Navigating compliance when extracting web scraped alternative data for finance

When it comes to using web data as alternative data for investment decision making, one topic rules them all: compliance.

Regulatory compliance is such a pervasive issue in alternative data for finance, that it is often the number one barrier to investment firms using web data in their decision making processes. And matters aren’t helped by the regulatory ambiguity.

In this article, we’re going to breakdown the regulatory compliance issues facing investment institutions, hedge funds, and other financial institutions looking to use web data in their investment decision-making processes and discuss some of the best practices we’ve worked on with our clients to implement which have enabled them to extract their web data in a compliant manner.

Disclaimer: The recommendations and commentary included in this guide do not constitute legal advice. The information contained in this article was garnered through Zyte's experience working with our financial clients, and the independent research of our legal team. If you need specific legal advice regarding your use of web data as alternative data then you should consult a lawyer.

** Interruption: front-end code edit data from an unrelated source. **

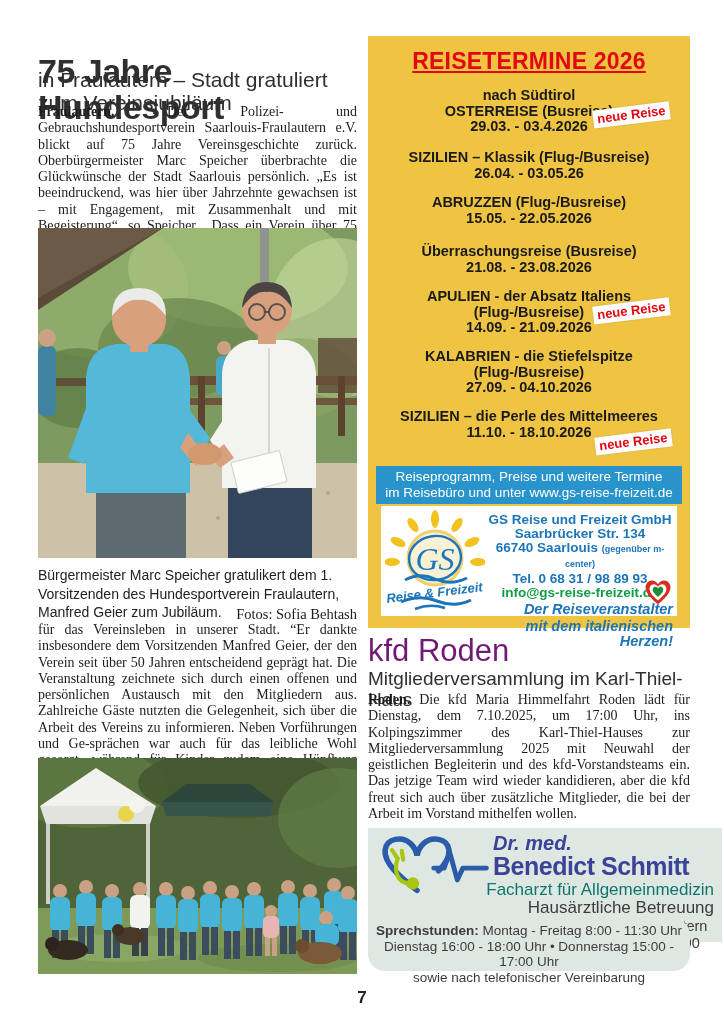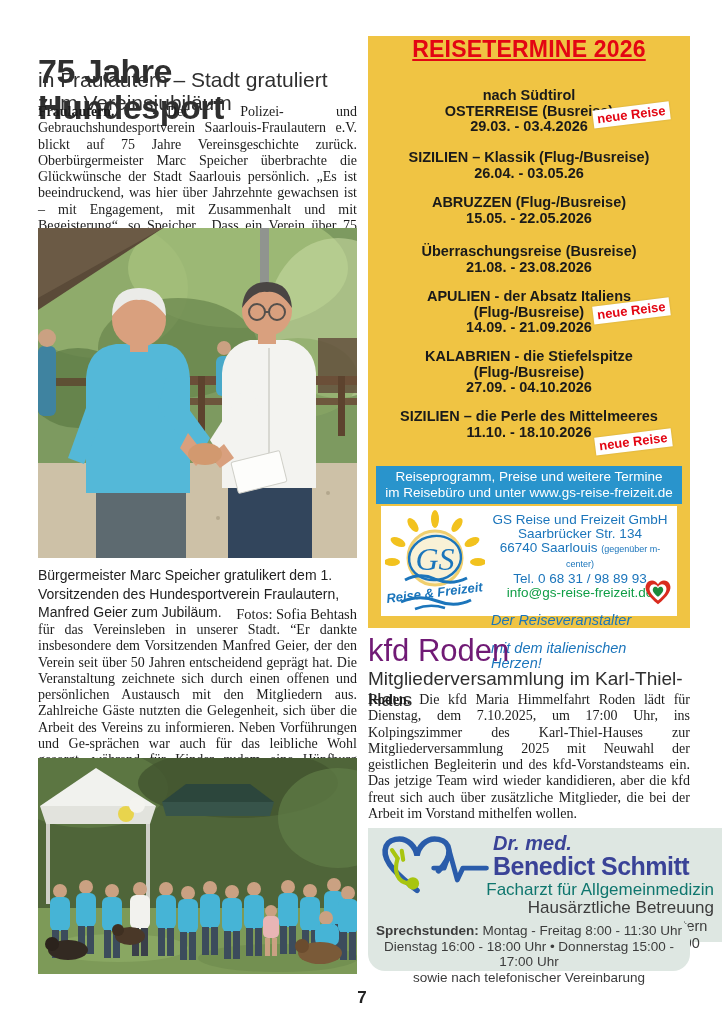--- a/index.html
+++ b/index.html
@@ -22,7 +22,7 @@
 
   
   .travel-box{position:absolute;left:368px;top:36px;width:322px;height:592px;background:#f0c443;}
-  .travel-title{position:absolute;left:0;top:0;width:100%;text-align:center;font-size:23px;font-weight:bold;
+  .travel-title{position:absolute;left:0;top:12px;width:100%;text-align:center;font-size:23px;font-weight:bold;
                 color:#e30613;text-decoration:underline;letter-spacing:0.2px;}
   .trip{position:absolute;left:0;width:100%;text-align:center;font-weight:bold;font-size:14.5px;
         line-height:15.6px;color:#1a1a1a;}

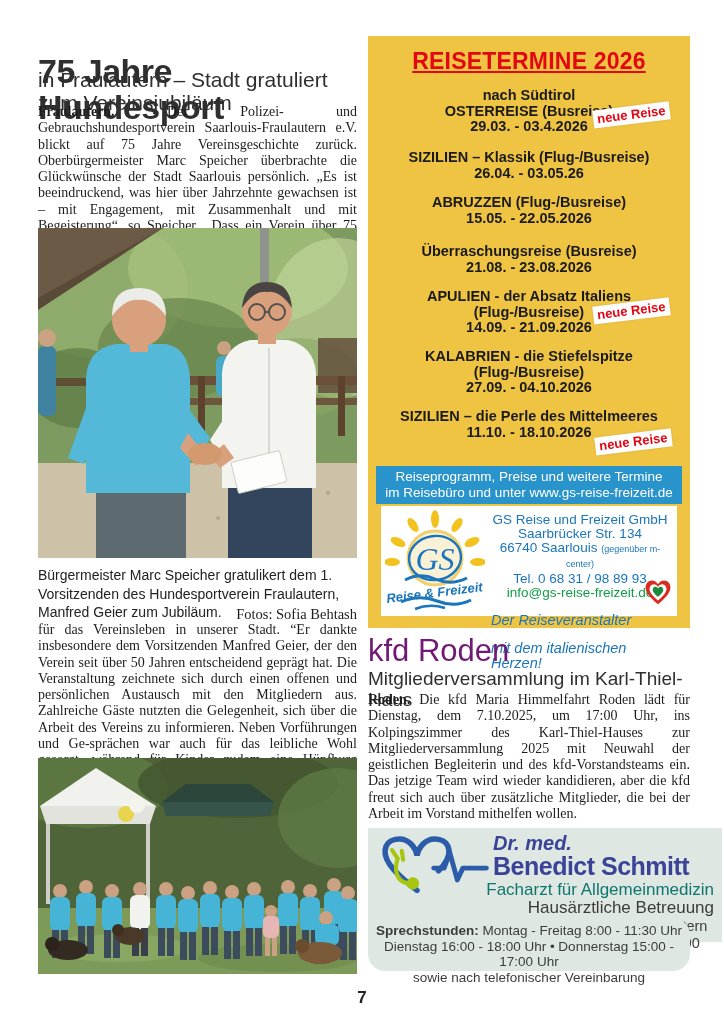--- a/index.html
+++ b/index.html
@@ -33,7 +33,7 @@
           font-size:13.5px;line-height:15.5px;padding:3px 0 4px 0;}
   .gs-box{position:absolute;left:13px;top:470px;width:296px;height:110px;background:#fff;}
   .gs-logo{position:absolute;left:4px;top:4px;width:100px;height:102px;}
-  .gs-info{position:absolute;left:106px;top:7px;width:186px;text-align:center;color:#1b75bb;font-weight:normal;}
+  .gs-info{position:absolute;left:106px;top:7px;width:186px;text-align:center;color:#1b75bb;font-weight:bold;}
   .gs-info .l{font-size:13.5px;line-height:13.8px;}
   .gs-info .small{font-size:9px;}
   .gs-email{color:#0f9d45;}

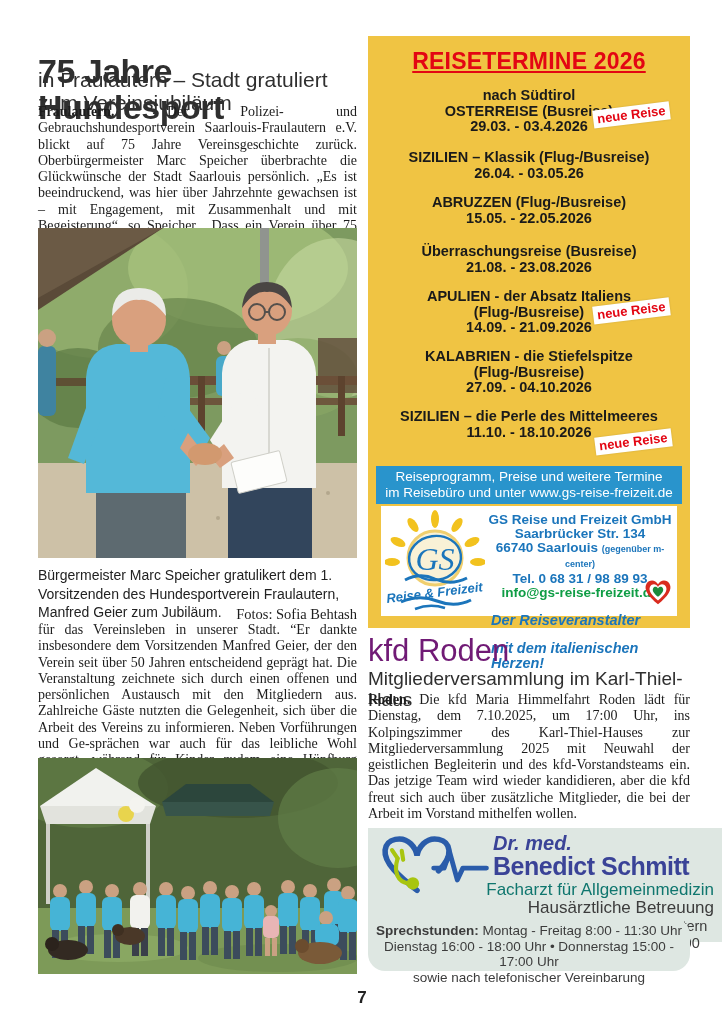--- a/index.html
+++ b/index.html
@@ -37,7 +37,7 @@
   .gs-info .l{font-size:13.5px;line-height:13.8px;}
   .gs-info .small{font-size:9px;}
   .gs-email{color:#0f9d45;}
-  .gs-slogan{margin-top:13px;font-style:italic;font-size:14.5px;line-height:15px;text-align:left;padding-left:4px;}
+  .gs-slogan{margin-top:2px;font-style:italic;font-size:14.5px;line-height:15px;text-align:right;padding-left:4px;}
   .heart-icon{position:absolute;right:2px;top:70px;width:34px;height:32px;}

Regulatory compliance & risk

When it comes to regulatory compliance and alternative data, everything revolves around risk.

As the usage of alternative data continues to grow, it is expected that regulatory interest in alternative data will only increase. Significantly increasing the compliance risks for firms who’ve not ensured they have fully evaluated and managed the risks associated with their acquisition of alternative data and its incorporation in their investment decision-making processes.

Generally speaking, the risks associated with alternative data can be broken into four categories:

Exclusivity & Insider Trading
Privacy Violations
Copyright Infringement
Data Acquisition

The various types of alternative data all have different levels of exposure to each of these risk categories. However, for the purposes of this article, we’re going to focus exclusively on the compliance areas associated with web scraped data that any firm considering using web data should be aware of.

Compliance for web data

Web data extraction compliance is an evolving sector in the law and thus can pose some challenges when determining the legality of your scraping project. While there have been many cases related to web scraping in various different jurisdictions, the law remains unsettled and many of the case holdings are fact-specific rather than espousing an overarching law related to web scraping. As such, clear guidance is difficult to provide to the industry as a whole and particularly with regard to alternative financial data.

It’s this ambiguity, coupled with the scarcity of case law relating to asset management companies, which makes precisely identifying and mitigating the risks associated with using web data as part of an investment decision-making process more challenging. This is compounded by the fact that many web scraping cases are associated with aspects of web scraping that are not highly applicable to financial use cases -- such as the extraction of web data to compete with the target website or redistributing the data in a manner that negatively impacts the market position of the data owner.

In general, investors are seeking to gather web data to gain a better understanding of the wider trends impacting a market. Not to redistribute or compete with the original owner of the data. As a result, much of the current legal precedent for web scraping is of little relevance to alternative data for finance, requiring financial firms to dig a bit deeper into the case law for cases relevant to their use case. Of particular interest to financial firms would be cases involving breach of contract relating to terms of service, Computer Fraud and Abuse Act (CFAA), trespass, extraction of personal data, and overburdening the infrastructure of the target website during the data extraction process. However, as mentioned above, while many cases exist relating to these causes of action, no clear standard has emerged across the board.

Despite this legal ambiguity, financial institutions have widely adopted web data into their investment decision making processes. In the absence of specific legal guidance, the industry as a whole has managed to come to a general consensus on the specific compliance issues associated with web scraping and how they should be best dealt with.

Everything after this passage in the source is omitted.